All of which might have been appropriate, when "being rich" was more modest, a time when one's riches were centered on the family farm and aligned along main street in the family business.  As Hofstadter goes on to write, "up to about 1870 the United States was a nation with a rather broad diffusion of wealth, status, and power, in which the man of moderate means, especially in the many small communities, could command much deference and exert much influence.  The small merchant or manufacturer, the distinguished lawyer, editor, or preacher, was a person of local eminence in an age in which local eminence mattered a great deal."  Of course, as Hofstadter implies here, and details throughout, there were several transformations of American life that began after 1870, not least the increasing industrialization, which generally speaking made America more urban than rural, and which concentrated more and more wealth in fewer and fewer hands.  Although one could argue that the "local eminences" carried on as before, with little diminishment of their actual wealth, it was clear however that, relative to the Carnegies, their wealth was modest and that the deference and influence was limited to the local, and a mass communications revolution with the telegraph and telephone, along with new forms of journalism, reinforced their diminished stature on the national stage.  Hofstadter designated the Mugwump type, those who were "progressives not because of economic deprivations but primarily because they were victims of an upheaval in status."  These were men who "suffered from the events of their time not through a shrinkage in their means but through the changed pattern in the distribution of deference and power."
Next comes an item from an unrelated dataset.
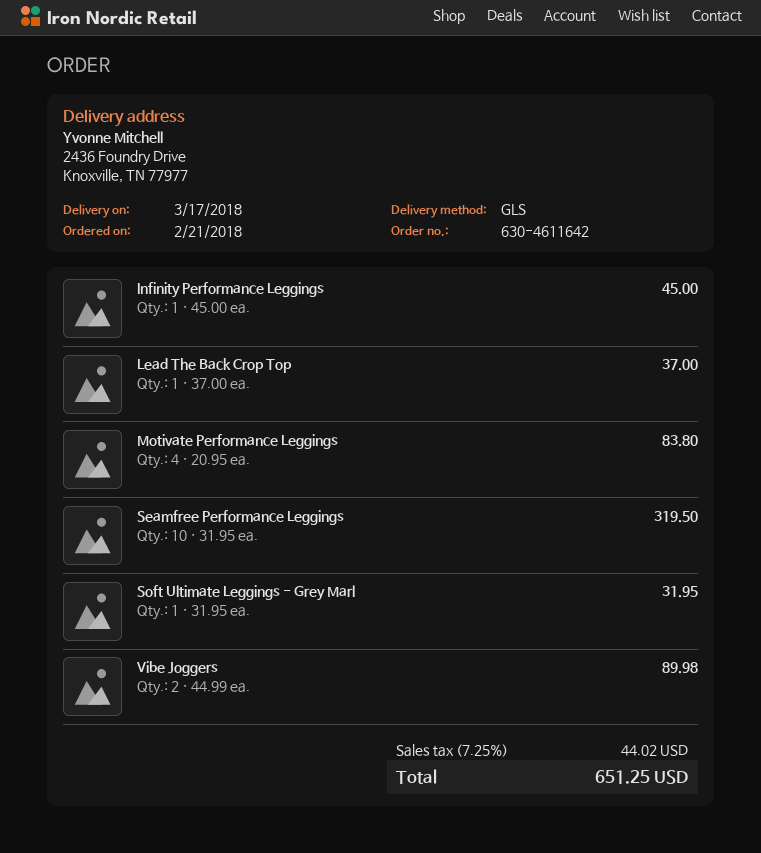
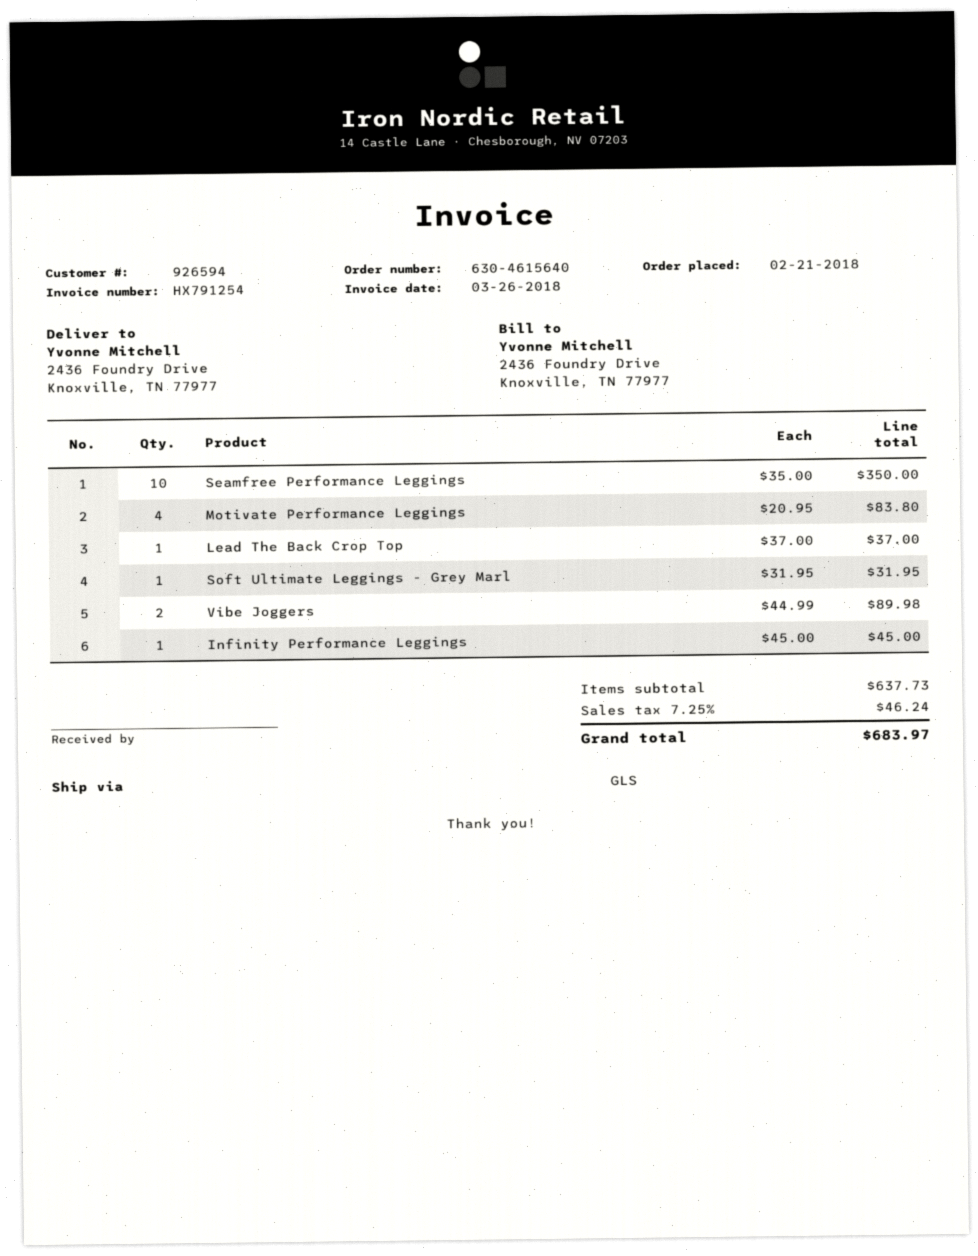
order number: 630-4611642 -> 630-4615640
Seamfree Performance Leggings: 10 x 31.95 = 319.50 -> 10 x 35.00 = 350.00
tax: 7.25% = 44.02 -> 7.25% = 46.24
total: 651.25 -> 683.97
Several have made similar observations about our current situation.  Trump's brand of populism might be better seen as a new Mugwump type.  As Buffalo Springfield might have put it, "there's something happening here, and what it is ain't exactly clear," but there are echos.  Contrary to the industrialization of the late 19th and early 20th century, America is going through a process of de-industrialization.  Just as in the past fewer and fewer people were employed in agriculture, today fewer and fewer people are employed in manufacturing.  Part of this deindustrialization can be attributed to the outsourcing of labor to emerging nations, part can be attributed to the automation of labor, with the former (I believe?) giving way to the latter.  Just as the mechanization of agriculture meant fewer and fewer hands in the field growing food, it's not that manufactured good aren't being made, and sold, but rather it takes fewer and fewer hands.  This has the salutatory effect of keeping stuff cheap for the shelves of Walmart, but it also has a significant impact on manufacturing sector employment.  And speaking of Walmart, following a familiar pattern of concentration and monopolization, they have made small scale retail virtually impossible in most small towns and cities across the US.  They are welcomed because they offer "jobs," but not the sort of proprietorship that peopled main street and stoked civic pride.  Then too, Walmart may eventually be "disrupted" by the on-line sale and distribution of goods.  All of which suggests that the "new Mugwump type" is emerging as a "local eminence" that finds even its local deference and influence threatened, if not rendered irrelevant, by an emerging economy that has little use for them, and to top it off, by a new forms of celebrity influence fueled by the so called "social media," which ultimately might be bettered labeled sociopathic media.  Consequently, the yearning for a golden age (with the usual elisions of nostalgia) is comprehensible, and helps explain why the Trump voter aren't only those who have suffered actual economic dislocation, but those who feel their deference and influence in the world threatened. 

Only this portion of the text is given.